Dublin drogi jak grzech, a będzie jeszcze droższy. Najemcy na celowniku budżetów lokalnych
Miasto, które już od lat pożera pensje jak nienasycony smok, właśnie postanowiło… zgłodnieć jeszcze bardziej. Dublin jest drogi, napięty i pełen ludzi balansujących między wypłatą a rachunkami i szykuje swoim mieszkańcom kolejny cios. Tym razem w najwrażliwsze miejsce: czynsze w mieszkaniach socjalnych.
Trzecia już w tym miesiącu rada – Dún Laoghaire-Rathdown (DLR) – podniosła stawki czynszów w swoim zasobie mieszkaniowym i to w ramach budżetu na 2026 rok, który sam w sobie wygląda jak lista życzeń księgowego z apetytem. Podwyżki dotkną też stawek komercyjnych oraz opłat parkingowych. Zieloni próbowali protestować, ale liczby nie mają sentymentów, więc 21 radnych było przeciw poprawce, 17 za, i po sprawie.
Rada Miasta Dublina (DCC) oraz Fingal (FCC) już wcześniej przyjęły podobne decyzje, a argument zawsze brzmi jak refren tej samej pieśni: rosną koszty utrzymania zasobu mieszkaniowego, trzeba reagować, budżet nie będzie się sam dopinał. Słyszeliśmy to wiele razy, ale tym razem melodia uderza szczególnie mocno, bo to właśnie najemcy komunalni są już zmęczeni galopującymi cenami życia.
Gerard O’Sullivan z DLR tłumaczy, że podwyżki „niewielkie” i „bardziej progresywne”. Mówi, że 60 procent najemców nie odczuje zmian, a ci, którzy zarabiają, zobaczą raptem kilka euro różnicy. W większości poniżej siedmiu euro tygodniowo. Liczby wyglądają niewinnie, kiedy wsadza się je do portfela i życia codziennego, każde dodatkowe euro potrafi zaboleć.

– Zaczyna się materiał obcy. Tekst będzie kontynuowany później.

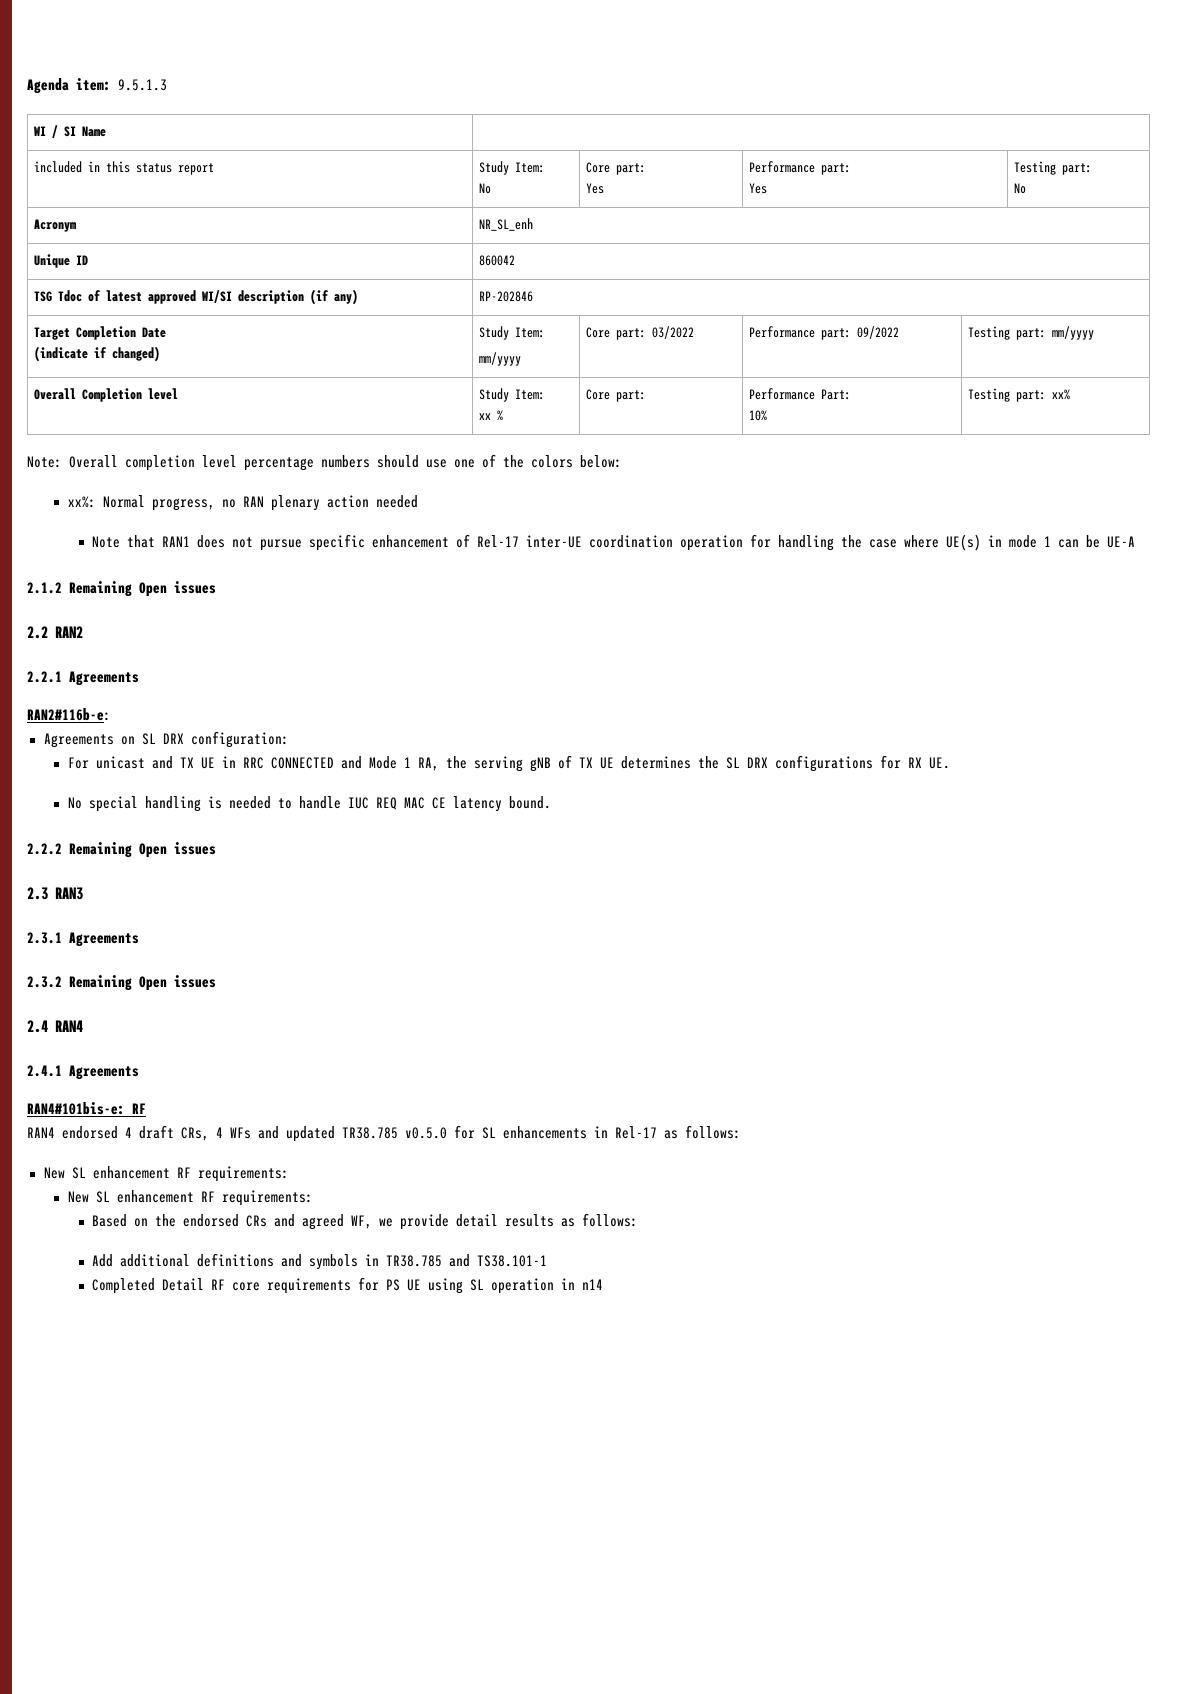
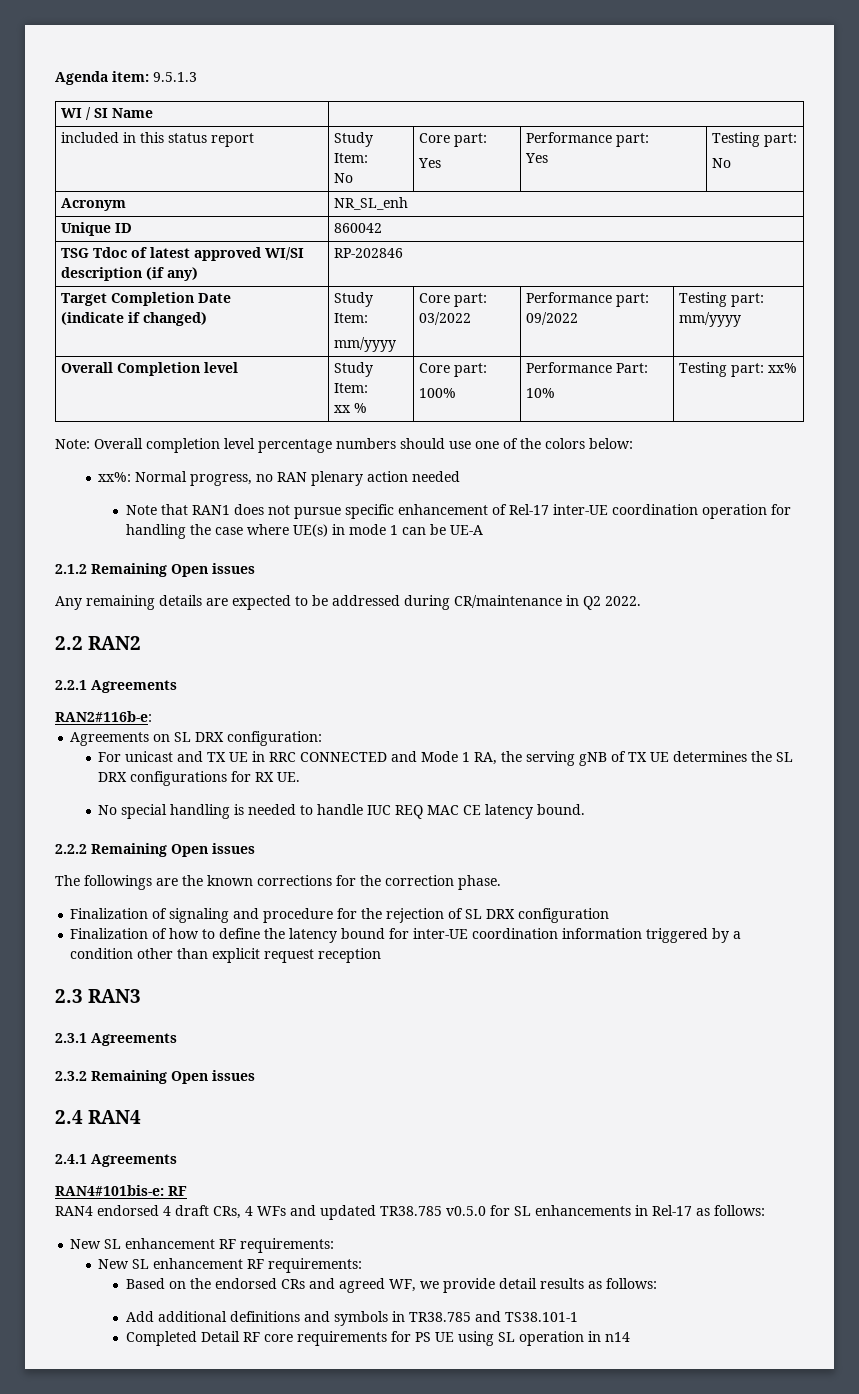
  Overall Completion level | Study Item:
- xx % | Core part: | Performance Part:
+ xx % | Core part:
+ 100% | Performance Part:
+ Any remaining details are expected to be addressed during CR/maintenance in Q2 2022.
+ The followings are the known corrections for the correction phase.
+ Finalization of signaling and procedure for the rejection of SL DRX configuration
+ Finalization of how to define the latency bound for inter-UE coordination information triggered by a condition other than explicit request reception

Radni Zielonych widzą sprawę inaczej, więc ich zdaniem decyzje rad wynikają również z faktu, że DLR udzieliło 15-procentowej zniżki na podatek LPT dla właścicieli nieruchomości. Z jednej strony więc rabat dla posiadaczy domów, z drugiej podwyżka czynszów dla tych, którzy nie są w stanie ich kupić. Ironia jak z antycznego dramatu. W DCC podwyżki dotkną aż 68 tysięcy najemców mieszkań komunalnych (socjalnych). Nowa stawka oznacza, że główny żywiciel gospodarstwa zacznie płacić 18 procent od każdej kwoty powyżej pierwszych 50 euro tygodniowego dochodu. To oznacza wzrosty sięgające 10 procent dla wielu osób. Potem mamy Fingal – pierwsza podwyżka od trzynastu lat. Z 12 na 17 procent dochodu. Dla osoby zarabiającej 344 euro tygodniowo czynsz skacze z 41 do 58 euro. Nie jest to zmiana symboliczna, to realna różnica w portfelu.

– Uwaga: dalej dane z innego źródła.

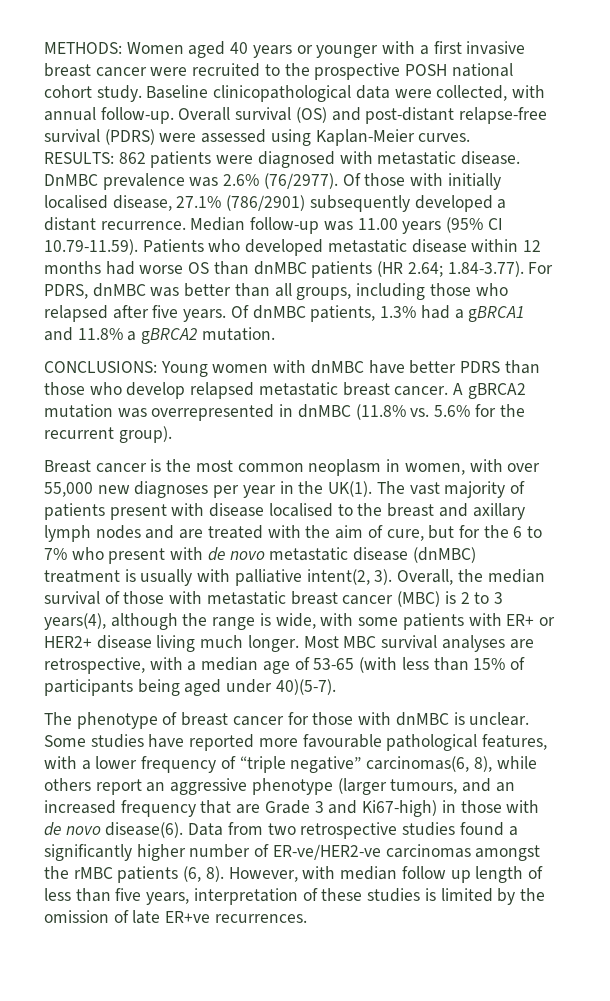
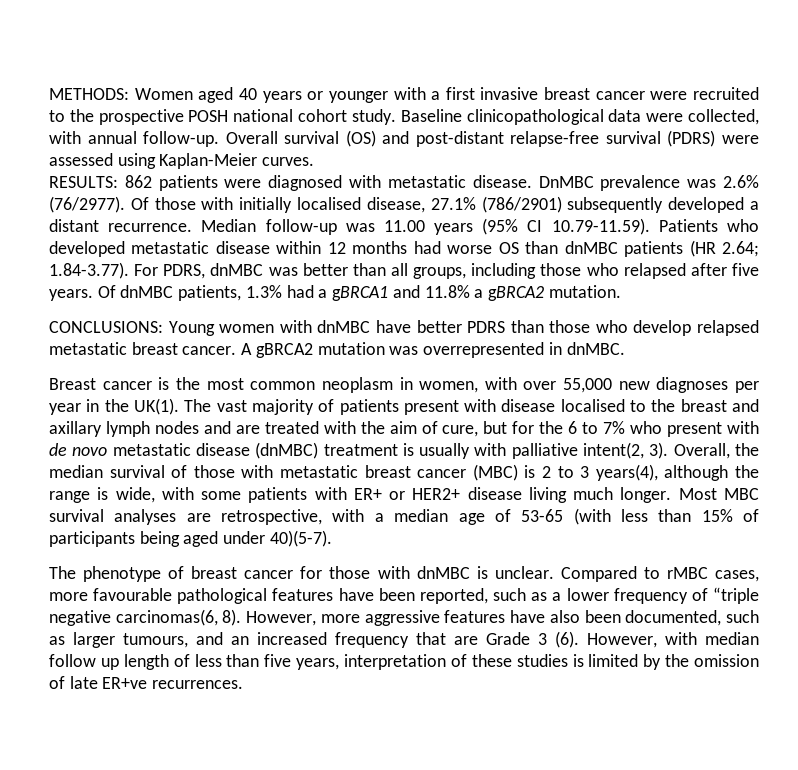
- A gBRCA2 mutation was overrepresented in dnMBC (11.8% vs. 5.6% for the recurrent group).
+ A gBRCA2 mutation was overrepresented in dnMBC.
- Some studies have reported more favourable pathological features, with a lower frequency of “triple negative” carcinomas(6, 8), while others report an aggressive phenotype (larger tumours, and an increased frequency that are Grade 3 and Ki67-high) in those with de novo disease(6). Data from two retrospective studies found a significantly higher number of ER-ve/HER2-ve carcinomas amongst the rMBC patients (6, 8).
+ Compared to rMBC cases, more favourable pathological features have been reported, such as a lower frequency of “triple negative carcinomas(6, 8). However, more aggressive features have also been documented, such as larger tumours, and an increased frequency that are Grade 3 (6).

Radni Partii Pracy i część radnych niezależnych ostrzegają, że podwyżki powinny być wprowadzane stopniowo i z większą rozwagą, a trudno im odmówić racji. W czasach, gdy rachunki za energię rosną szybciej niż budżetowe statystyki, a inflacja nie daje mieszkańcom chwili wytchnienia, kolejne podwyżki czynszów nie wyglądają na ruch w stronę stabilności.
South Dublin County Council (SDCC) również szykuje swoje podwyżki. Radny William Carey błaga wręcz o wycofanie się z tych planów. Jego argument jest prosty i mówi, że ludzie są na granicy wytrzymałości – energii, finansów, nerwów.

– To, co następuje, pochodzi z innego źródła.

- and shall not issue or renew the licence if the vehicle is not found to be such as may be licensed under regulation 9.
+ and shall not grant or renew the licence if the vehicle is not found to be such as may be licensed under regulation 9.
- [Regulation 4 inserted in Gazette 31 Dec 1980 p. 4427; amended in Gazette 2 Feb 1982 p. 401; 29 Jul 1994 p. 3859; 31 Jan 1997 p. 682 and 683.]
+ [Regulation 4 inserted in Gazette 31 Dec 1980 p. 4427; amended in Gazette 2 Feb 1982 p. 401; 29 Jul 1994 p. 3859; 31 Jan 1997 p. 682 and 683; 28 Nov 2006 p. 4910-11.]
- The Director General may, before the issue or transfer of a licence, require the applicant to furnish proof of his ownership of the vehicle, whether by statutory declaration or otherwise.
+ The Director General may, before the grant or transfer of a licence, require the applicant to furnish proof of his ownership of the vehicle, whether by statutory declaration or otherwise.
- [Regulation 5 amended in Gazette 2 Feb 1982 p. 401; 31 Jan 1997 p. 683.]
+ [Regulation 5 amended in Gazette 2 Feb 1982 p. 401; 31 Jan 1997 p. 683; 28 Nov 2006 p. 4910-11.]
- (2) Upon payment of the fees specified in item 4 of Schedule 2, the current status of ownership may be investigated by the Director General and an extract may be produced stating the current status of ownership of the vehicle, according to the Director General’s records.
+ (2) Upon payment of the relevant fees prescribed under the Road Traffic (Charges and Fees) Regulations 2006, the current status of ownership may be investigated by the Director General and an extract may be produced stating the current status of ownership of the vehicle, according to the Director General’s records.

Dublin już dawno przestał być miastem, w którym najemca mógł czuć się swobodnie. Teraz wygląda na to, że będzie miastem, w którym nawet mieszkanie socjalne nie daje oddechu. A gdy miasto robi się coraz droższe dla tych, którzy stoją najniżej w hierarchii mieszkaniowej, cała społeczna konstrukcja zaczyna trzeszczeć jak stary dach na irlandzkim wietrze.
Ten rok był drogi, kolejny zapowiada się jeszcze droższy, a to dopiero początek rozmowy o tym, jak długo Dublin będzie mógł udawać, że stać go na własnych mieszkańców.